The American physical therapy association section on women’s health, has guidelines specifically for postpartum women that APTA members can access and distribute to patients during the recovery process.6 Women also have a way to search for a pelvic floor physical therapist near them, so that they can receive the treatment that helps them recover. As Dr. Kells stated, Physical therapists are movement experts, so stop living in silence about your postpartum discomfort and pain and give yourself grace to recover during the fourth trimester. I plan to speak up about better postpartum care that includes PTs by starting discussions with classmates and the women in my family, while also using social media as a platform to share this interview and educate as many people as I can reach. It’s never too late to make a change.

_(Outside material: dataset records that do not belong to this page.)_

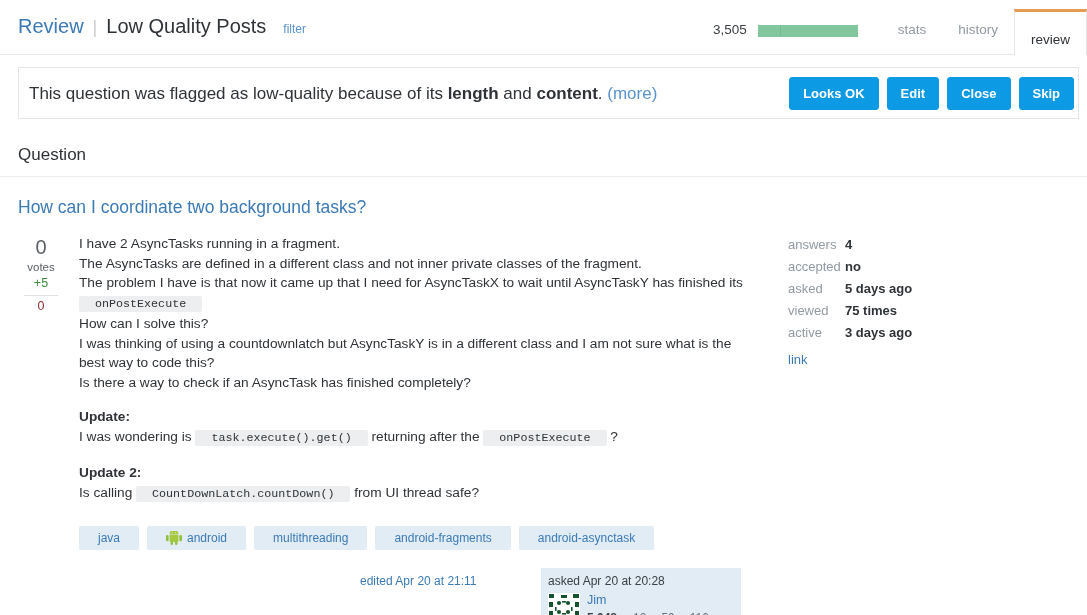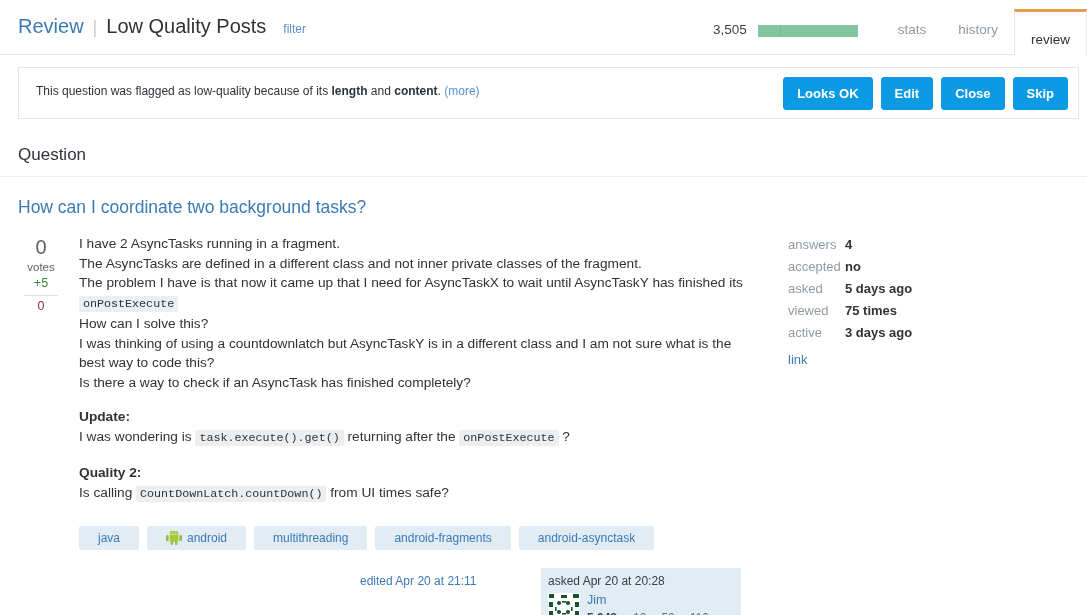--- a/index.html
+++ b/index.html
@@ -109,29 +109,29 @@
   
   .banner {
     position: relative;
     margin: 12px 8px 0 18px;
     border: 1px solid #e3e5e7;
     background: #ffffff;
     height: 52px;
   }
   .banner-text {
     position: absolute;
-    left: 17px; top: 16px;
-    font-size: 12px;
+    left: 10px; top: 16px;
+    font-size: 17px;
     color: #2f3337;
   }
   .banner-text b { font-weight: bold; }
   .more-link { color: #5a93cc; text-decoration: none; }
   .banner-actions {
     position: absolute;
-    right: 10px; top: 9px;
+    right: 4px; top: 9px;
     display: flex;
     gap: 8px;
   }
   .btn {
     background: #0d9ae5;
     color: #ffffff;
     border: 1px solid #0d9ae5;
     border-radius: 3px;
     font-size: 13px;
     font-weight: bold;
@@ -208,21 +208,21 @@
     font-size: 13.7px;
     line-height: 19.5px;
     color: #2f3337;
   }
   .post-text p { margin: 0; }
   .post-text .para-gap { height: 15px; }
   code {
     font-family: "Liberation Mono", monospace;
     font-size: 11.7px;
     background: #eceeef;
-    padding: 1px 4px;
+    padding: 1px 16px;
     border-radius: 2px;
     color: #2f3337;
   }
   .upd-head {
     font-weight: bold;
     font-size: 13.7px;
   }
 
   
   .stats {
@@ -405,22 +405,22 @@
     <p><span>The problem I have is that now it came up that I need for AsyncTaskX to wait until AsyncTaskY has finished its </span><code>onPostExecute</code></p>
     <p>How can I solve this?</p>
     <p>I was thinking of using a countdownlatch but AsyncTaskY is in a different class and I am not sure what is the best way to code this?</p>
     <p>Is there a way to check if an AsyncTask has finished completely?</p>
 
     <div class="para-gap"></div>
     <p class="upd-head">Update:</p>
     <p><span>I was wondering is </span><code>task.execute().get()</code><span> returning after the </span><code>onPostExecute</code><span> ?</span></p>
 
     <div class="para-gap"></div>
-    <p class="upd-head">Quality 2:</p>
-    <p><span>Is calling </span><code>CountDownLatch.countDown()</code><span> from UI times safe?</span></p>
+    <p class="upd-head">Update 2:</p>
+    <p><span>Is calling </span><code>CountDownLatch.countDown()</code><span> from UI thread safe?</span></p>
   </div>
 
   <div class="stats">
     <div class="stat-row">
       <span class="stat-key">answers</span>
       <span class="stat-val">4</span>
     </div>
     <div class="stat-row">
       <span class="stat-key">accepted</span>
       <span class="stat-val">no</span>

  1. Committee Opinion No. 666 Summary. Obstetrics & Gynecology. 2016;127(6):1192-1193. doi:10.1097/aog.0000000000001481.
  2. Macarthur C, Wilson D, Herbison P, et al. Urinary incontinence persisting after childbirth: extent, delivery history, and effects in a 12-year longitudinal cohort study. BJOG: An International Journal of Obstetrics & Gynaecology. 2015;123(6):1022-1029. doi:10.1111/1471-0528.13395.
  3. Women’s Health Care Physicians. ACOG. Accessed November 15, 2019.
  4. John G, Bardini C, Combescure C, Dällenbach P. Urinary Incontinence as a Predictor of Death: A Systematic Review and Meta-Analysis. PLoS One. 2016;11(7):e0158992. Published 2016 Jul 13. doi:10.1371/journal.pone.0158992
  5. Soliman Y, Meyer R, Baum N. Falls in the Elderly Secondary to Urinary Symptoms. Rev Urol. 2016;18(1):28–32.
  6. Neville C, Drummond J, Scheufele L, Wolfe P, Abraham K. Guidelines for SOWH Member Physical Therapist Usage of the Postpartum Recovery Packet from the Section on Women’s Health of the American Physical Therapy Association. 2010. Accessed November 15, 2019.